The University of Oxford has been awarded £14 million towards postgraduate studentships from the Arts and Humanities Research Council (AHRC).
The award will provide funding for at least 200 students over the next five years in the form of a Doctoral Training Partnership (DTP).
Beginning next year, the funding will deliver postgraduate supervision, training and skills development in a range of disciplinary areas, helping nurture the next generation of highly-skilled researchers.
Professor Shearer West, Head of the Humanities Division at Oxford University, said: 'We warmly welcome this substantial commitment to postgraduate study in the arts and humanities at Oxford.
'This funding will help us continue to offer the world-class postgraduate teaching and research opportunities that saw Oxford ranked first in the UK and third in the world for the arts and humanities in the most recent Times Higher Education global university rankings.

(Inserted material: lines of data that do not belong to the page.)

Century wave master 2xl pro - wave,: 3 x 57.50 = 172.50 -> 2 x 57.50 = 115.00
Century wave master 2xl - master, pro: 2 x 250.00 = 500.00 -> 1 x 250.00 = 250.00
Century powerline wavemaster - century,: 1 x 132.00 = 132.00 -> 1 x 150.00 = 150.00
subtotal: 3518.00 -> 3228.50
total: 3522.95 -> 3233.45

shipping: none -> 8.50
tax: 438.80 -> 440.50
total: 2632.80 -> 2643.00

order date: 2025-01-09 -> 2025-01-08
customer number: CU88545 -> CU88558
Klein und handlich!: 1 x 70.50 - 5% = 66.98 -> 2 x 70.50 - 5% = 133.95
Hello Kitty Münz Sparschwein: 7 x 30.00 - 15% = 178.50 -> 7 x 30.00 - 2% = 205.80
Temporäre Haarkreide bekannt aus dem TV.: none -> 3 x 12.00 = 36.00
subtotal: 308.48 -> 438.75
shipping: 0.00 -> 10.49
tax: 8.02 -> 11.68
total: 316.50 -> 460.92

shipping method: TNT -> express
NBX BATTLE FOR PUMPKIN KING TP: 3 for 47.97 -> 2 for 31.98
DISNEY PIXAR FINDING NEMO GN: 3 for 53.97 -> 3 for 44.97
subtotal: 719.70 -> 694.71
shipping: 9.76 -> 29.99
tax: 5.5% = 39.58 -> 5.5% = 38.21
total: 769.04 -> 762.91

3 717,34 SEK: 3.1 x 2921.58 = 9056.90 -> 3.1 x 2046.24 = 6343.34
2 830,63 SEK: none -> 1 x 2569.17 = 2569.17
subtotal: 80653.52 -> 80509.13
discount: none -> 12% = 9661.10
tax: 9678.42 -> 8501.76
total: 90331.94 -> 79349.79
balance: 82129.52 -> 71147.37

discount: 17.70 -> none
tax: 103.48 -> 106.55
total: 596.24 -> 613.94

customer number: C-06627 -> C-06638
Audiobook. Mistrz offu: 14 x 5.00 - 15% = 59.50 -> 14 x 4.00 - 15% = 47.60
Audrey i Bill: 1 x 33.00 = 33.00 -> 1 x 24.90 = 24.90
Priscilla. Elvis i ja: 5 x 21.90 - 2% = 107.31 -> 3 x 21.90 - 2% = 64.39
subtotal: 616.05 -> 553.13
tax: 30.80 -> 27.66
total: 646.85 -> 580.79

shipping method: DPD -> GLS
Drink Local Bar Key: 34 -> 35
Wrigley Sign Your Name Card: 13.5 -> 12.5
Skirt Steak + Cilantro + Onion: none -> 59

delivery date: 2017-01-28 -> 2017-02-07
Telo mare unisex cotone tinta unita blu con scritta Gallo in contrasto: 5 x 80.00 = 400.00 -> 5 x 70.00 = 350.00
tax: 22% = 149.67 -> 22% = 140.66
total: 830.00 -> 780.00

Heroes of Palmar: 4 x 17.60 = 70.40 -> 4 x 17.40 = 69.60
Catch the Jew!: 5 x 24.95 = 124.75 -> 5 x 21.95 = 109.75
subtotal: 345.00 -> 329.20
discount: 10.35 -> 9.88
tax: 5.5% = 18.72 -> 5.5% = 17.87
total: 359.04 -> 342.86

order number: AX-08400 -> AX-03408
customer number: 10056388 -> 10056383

'This type of funding for the arts and humanities is particularly important in the current financial climate and we look forward to working closely with the AHRC on the development of the DTP.'
Oxford is one of only two universities that were not part of a consortium to be awarded a DTP. The University was also a partner in two successful subject-specific applications for studentship funding: in Celtic Languages, led by the University of Glasgow, and the Centre for East European Language-Based Area Studies, led by UCL.
Professor Rick Rylance, Chief Executive of the AHRC, said: 'This is an important step forward in delivering the best possible training and support for postgraduate students in the arts and humanities, and in developing a collaborative approach which pools expertise and expands horizons for postgraduate researchers.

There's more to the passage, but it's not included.